Our health status is often a consequence of our age, inherited genetics, and behavioral decisions. However, there are other, often overlooked influences such as where we live, how much money we make, who we spend our time with, and the quality of our air, food, and water, which have major impacts on our overall health status. These “other” contributing factors are known as the Social Determinants of Health (SDOH) and, until recently, were left out of the health equation. Today, instead of being an afterthought, the SDOH are leading the conversation on how we can achieve both personal and population health.
What are the Social Determinants of Health?
As defined by the World Health Organization (WHO) defines the SDOH as:
“The conditions in which people are born, grow, live, work, and age. These circumstances are shaped by the distribution of money, power, and resources at global, national, and local levels. The social determinants of health are mostly responsible for health inequities – the unfair and avoidable differences in health status seen within and between countries.”
Essentially, these conditions are shaped by the amount of money, influence, and resources people have. An individual’s status can be affected by factors such as their education, occupation, or income. SDOH factors related to health outcomes include:
- Access to early childhood development resources
- Level and quality of education
- Ability to get and keep a job
- Access to nutritious foods
- Access to health services and the quality of those services
- Living conditions including secure housing, safe communities, clean water, and air
- Personal and household wealth
- Social norms and attitudes (including discrimination, racism, and distrust of government)
- Residential segregation (physical separation of races/ethnicities into different neighborhoods)
- Social and community resources and support
- Language and literacy
- Culture (general customs and beliefs of a particular group of people)
- Access to mass media and emerging technologies (cell phones, connected devices, and the Internet)
How can addressing the SDOH improve physical and behavioral health?

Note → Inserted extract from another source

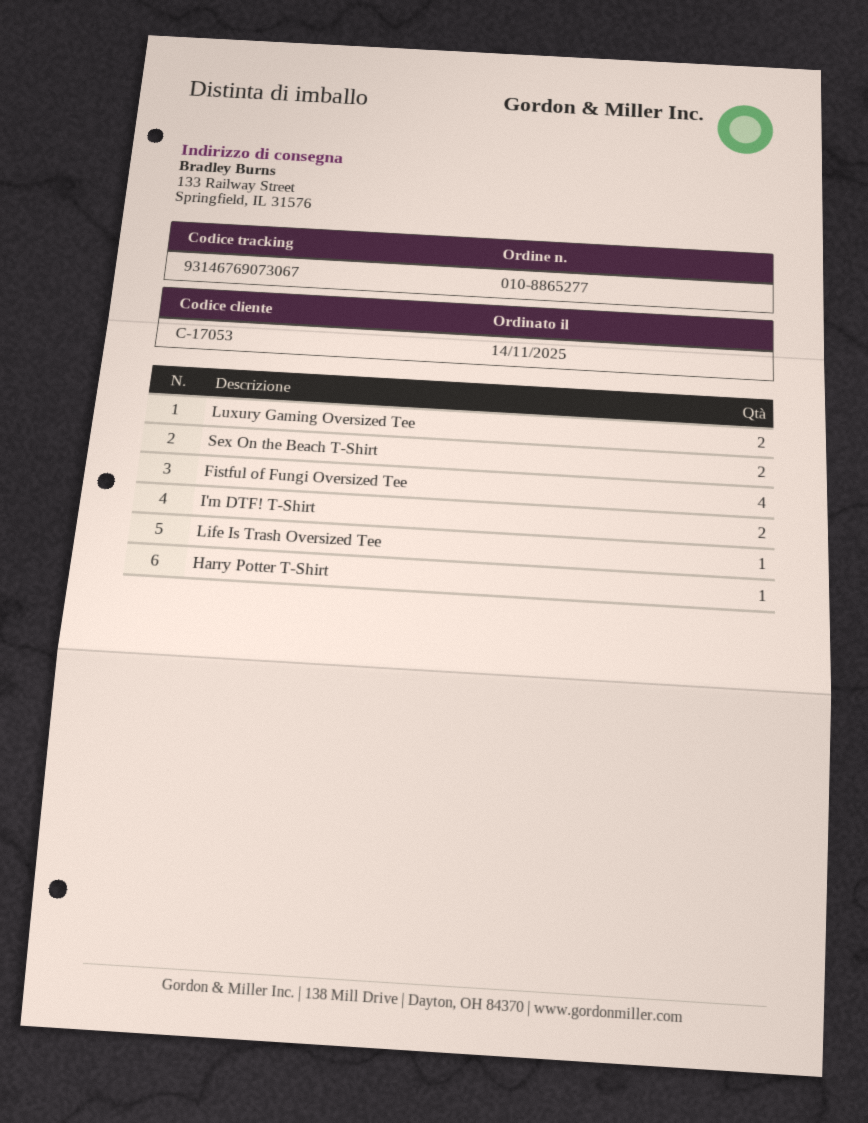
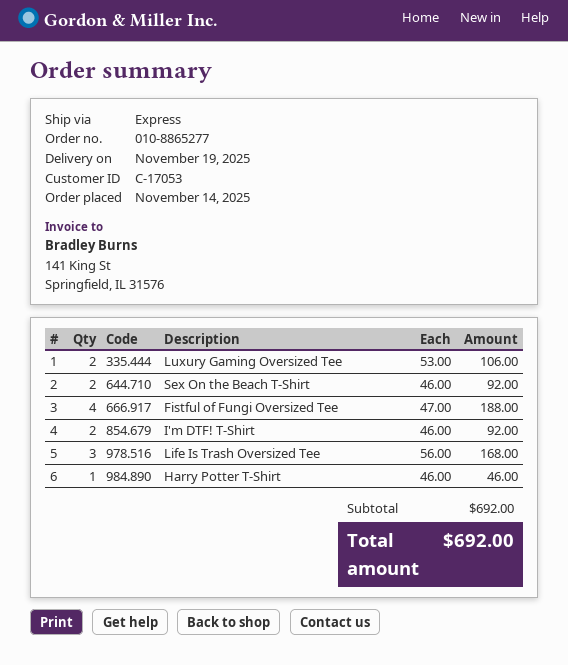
Life Is Trash Oversized Tee: 1 -> 3

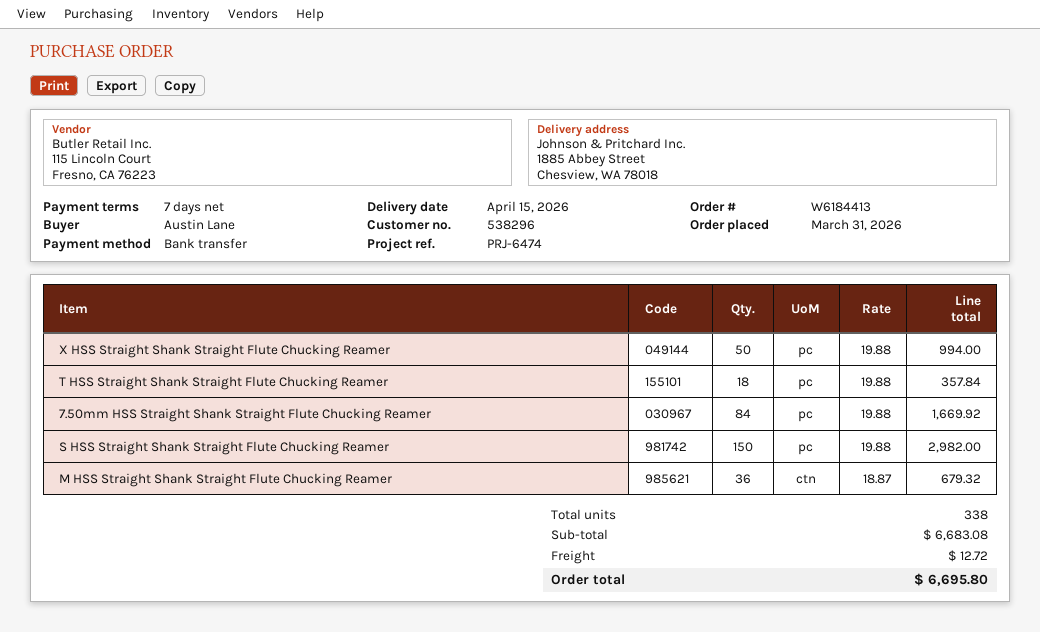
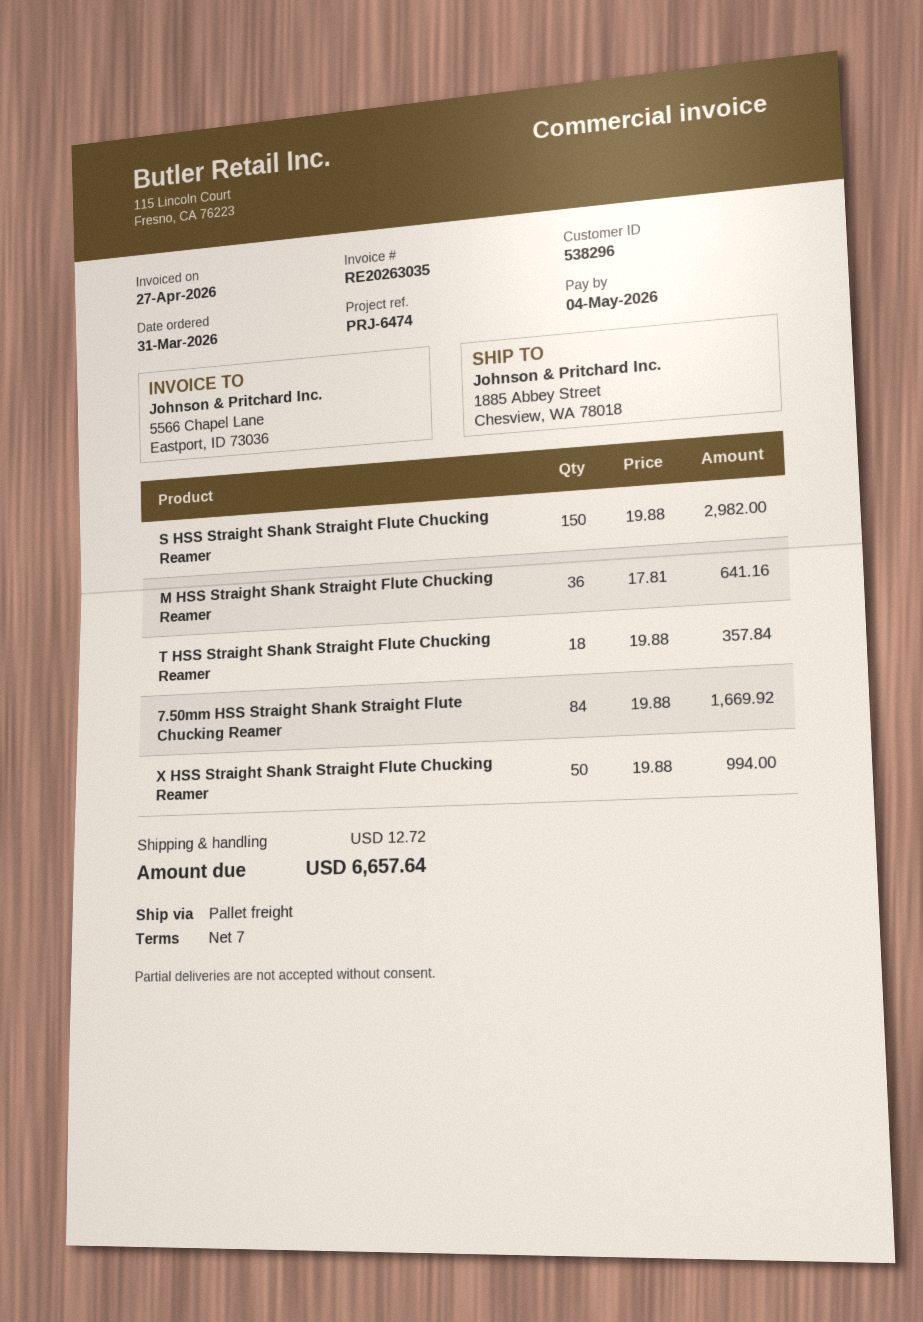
M HSS Straight Shank Straight Flute Chucking Reamer: 36 x 18.87 = 679.32 -> 36 x 17.81 = 641.16
total: 6695.80 -> 6657.64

Without addressing SDOH, it is nearly impossible to achieve health equity – where all people can reach their full health potential and no one is at a disadvantage because of their socially-determined circumstances.
Access to resources that enhance the quality of life can have a big impact on population health outcomes. Safe and affordable housing, access to education, public safety, availability of healthy foods, and local emergency and health services are critical to ensure health equity. Healthy People 2020 lists “social and physical environments that promote good health for all” as one of their four overarching goals for the coming decade.

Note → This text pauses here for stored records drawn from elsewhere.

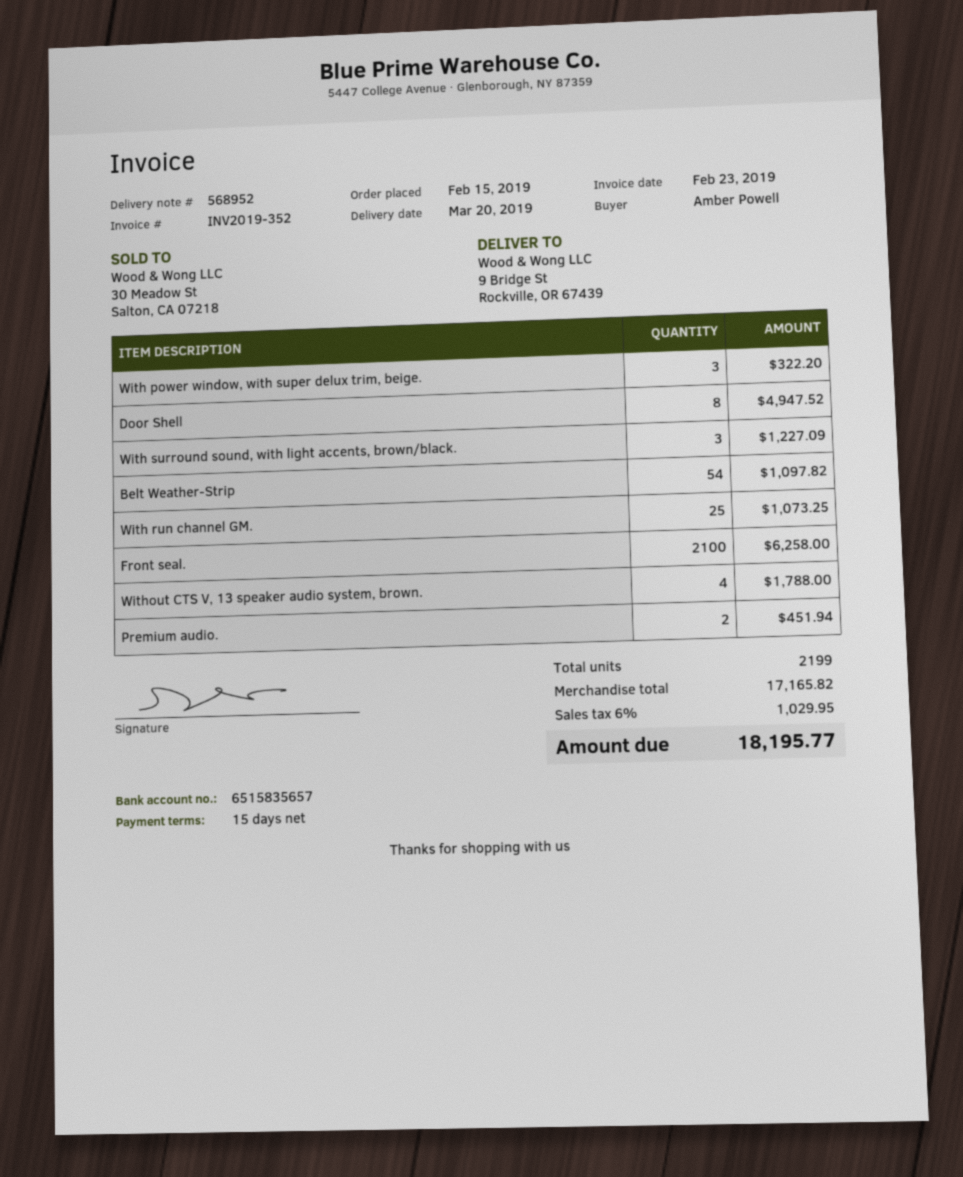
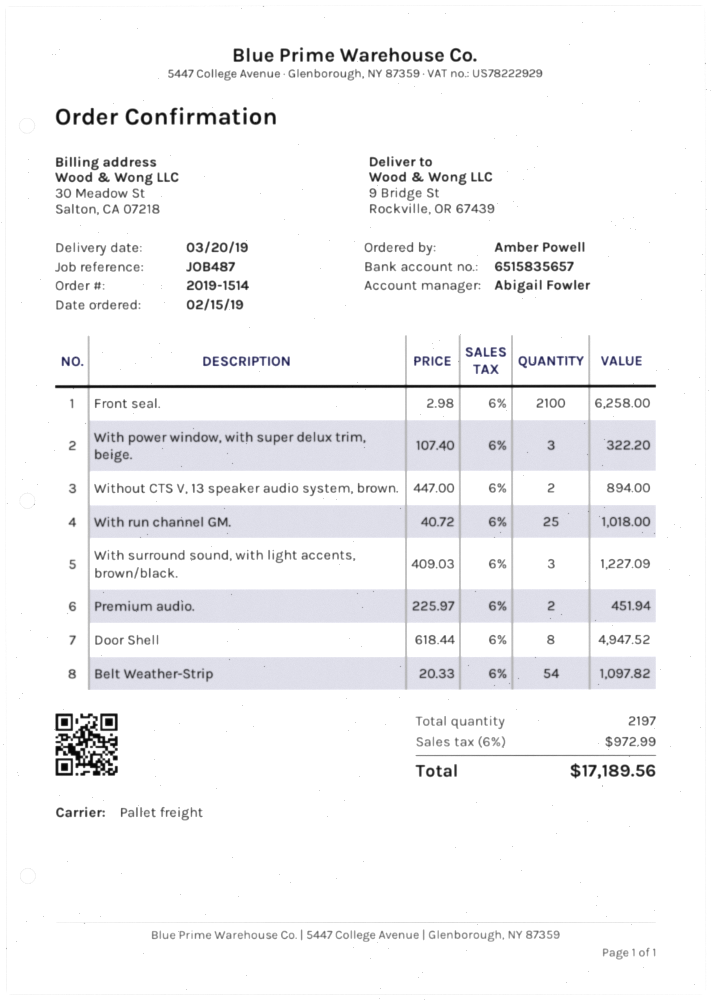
With run channel GM.: 25 for 1073.25 -> 25 for 1018.00
Without CTS V, 13 speaker audio system, brown.: 4 for 1788.00 -> 2 for 894.00
total quantity: 2199 -> 2197
tax: 6% = 1029.95 -> 6% = 972.99
total: 18195.77 -> 17189.56

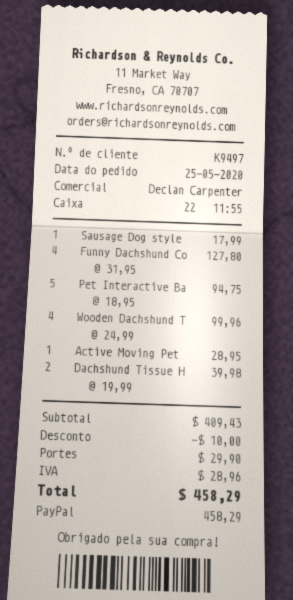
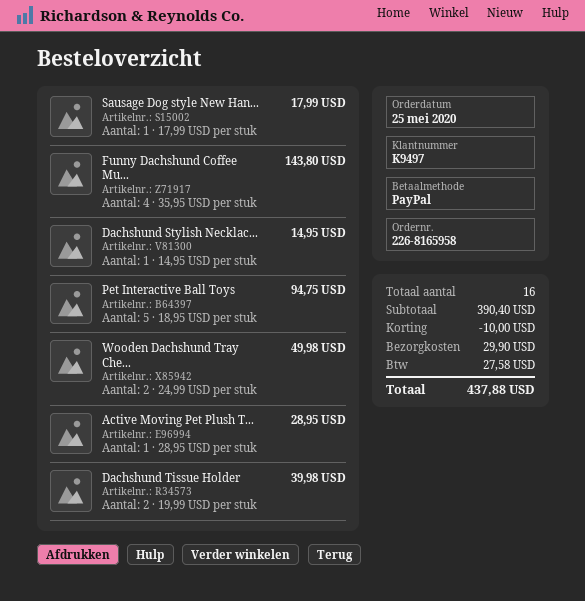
Funny Dachshund Co: 4 x 31.95 = 127.80 -> 4 x 35.95 = 143.80
Wooden Dachshund T: 4 x 24.99 = 99.96 -> 2 x 24.99 = 49.98
Dachshund Stylish Necklac...: none -> 1 x 14.95 = 14.95
subtotal: 409.43 -> 390.40
tax: 28.96 -> 27.58
total: 458.29 -> 437.88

Find CDC programs and tools to tackle SDOH
The Centers for Disease Control and Prevention (CDC) continuously works to improve people’s lives by lowering the number of health injustices. Health organizations, institutions, and education programs are also urged to address underlying factors related to SDOH.
The CDC has a variety of programs that work across sectors such as housing, education, and transportation, and in partnership with communities to make a positive impact on health. All of their current initiatives can be found here.
Differences in health are striking in communities with excessive SDOH. By taking what we know about SDOH, we can improve individual and population health and advance health equity.